Friday, April 20, 2018

Korean Threat About to End

North Korea has dropped its demand that USA troops be removed from South Korea as a condition for giving up its nuclear weapons, South Korea's President said on Thursday (April 19) in presenting the idea to the United States.
Third, the coming potential summit meeting between President Donald Trump and North Korean leader Kim Jong-un will not mark the end of diplomacy, but rather the beginning.
When North Korea dominates US news cycles, the headlines are ominous - a new nuclear weapons test, or a ballistic missile flying into space. "(North Korea) is only asking for an end to a hostile policy toward North Korea and for a security guarantee".
"We will be looking at this, in this preparatory committee meeting, to continue to put pressure on North Korea to fulfill its obligations".
But North Korea's willingness to give up its nuclear ambitions without forcing the condition of the American troops' withdrawal makes the rapprochement look all the easier.
The pair plan to meet April 27 on the South Korean side of Panmunjom, a diplomatic outpost inside the heavily fortified border separating the two countries.

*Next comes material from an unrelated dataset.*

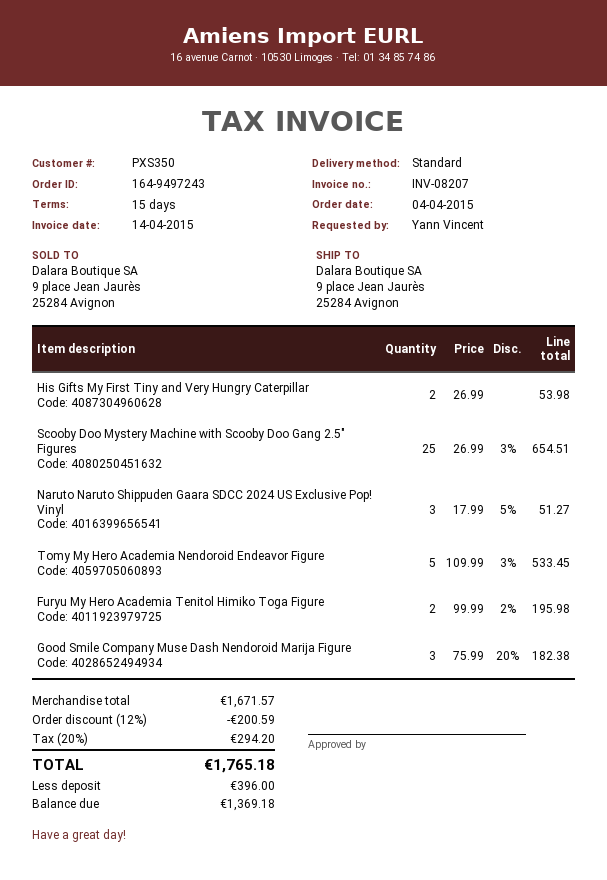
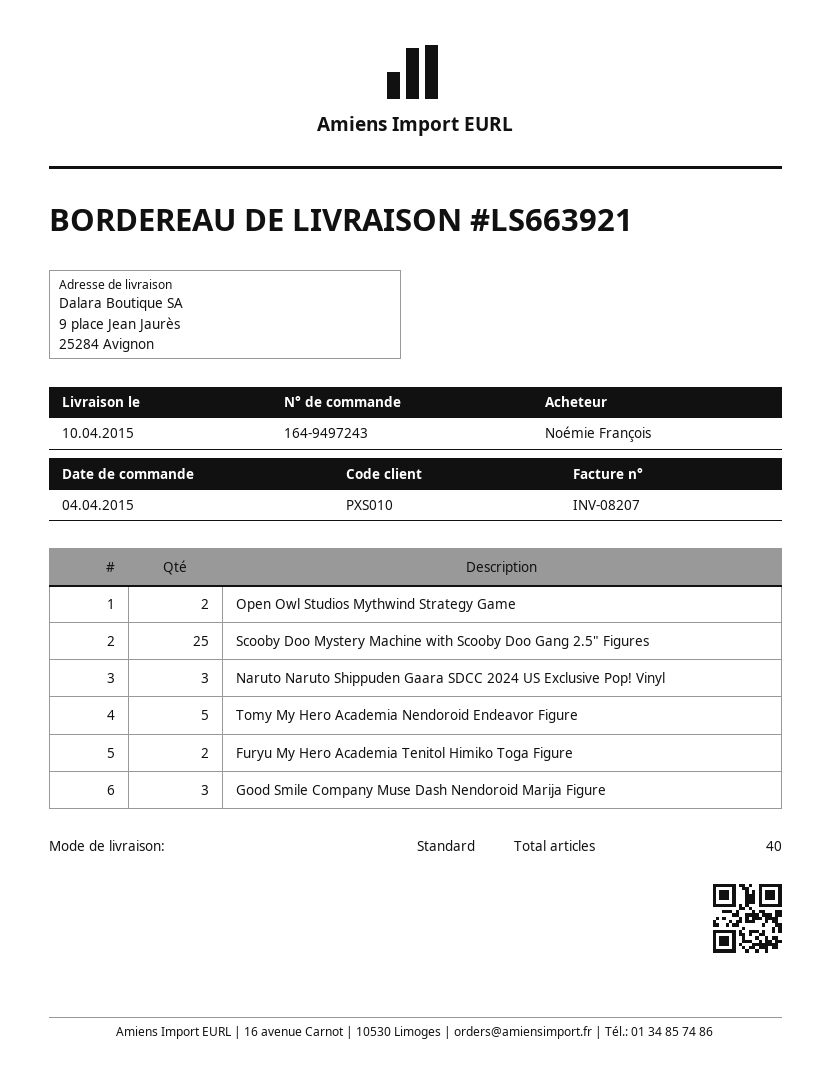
customer number: PXS350 -> PXS010
ordered by: Yann Vincent -> Noémie François
His Gifts My First Tiny and Very Hungry Caterpillar: 2 -> none
Open Owl Studios Mythwind Strategy Game: none -> 2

Trump also promised to raise the issue of Japanese citizens held captive in North Korea - a key issue for Japanese Prime Minister Shinzo Abe.
Trump has confirmed the visit and he also said that the meeting between Pompeo and Kim Jong-un went off "very well". While the Peace House in Panmunjom, a border village in the demilitarised zone on the Korean Peninsula, is one possibility, the optics of the U.S. president travelling there may not be embraced by the United States. They would rejoice at the humiliation of their president, even though if Trump can pull off this audacious piece of summitry and persuade Kim to ditch his nuclear arsenal, the United States and the rest of the world would be considerably safer.
While North Korea was ramping up its nuclear program, Kazakhstan's President Nursultan Nazarbayev renounced nuclear defense capabilities and closed down the Semipalatinsk nuclear test site, better known as "The Polygon", after the collapse of the USSR in 1991.
Moon's diplomatic drive picked up pace amid increasing talk in Washington about "bloody nose" military strikes on North Korea - strikes that would be potentially devastating for South Korea.
(Xi) doesn't want to see a North Korea, or any Korea that has nuclear weapons either. A world relieved of its deep concern at the threat posed by an unpredictable nuclear-armed North Korea will be fully behind the United States president as he moves to address the challenge posed by Tehran's drive to become a nuclear power.
Moreover, if the summit comes to fruition it would be the first such meeting between a sitting United States President and a North Korean leader.
Robert Wood, the top US envoy to the United Nations -hosted Conference on Disarmament, said the USA believes the ongoing pressure campaign "has had an important impact in the North's decision to return to the table". Political pundits are warning that Trump, who is not well-versed in issues concerning the Korean Peninsula, could make rash, ill-advised decisions or abruptly switch from dialogue to confrontation.
While the two Koreas are technically still at war, there has been an easing of tensions over the past several months, especially since the Olympic Winter Games held in PyeongChang in the south in February.
".for many years they have been talking to North Korea and nothing has happened". "And it is not making demands that the US can not accept, such as the withdrawal of the USA forces in Korea", he said, according to the JoongAng Ilbo, one of South Korea's biggest papers and one that had a representative at the lunch.
Now, let's say the Trump-Kim summit does materialize as planned.
The location for that summit has not yet been disclosed, and may not have been agreed on yet.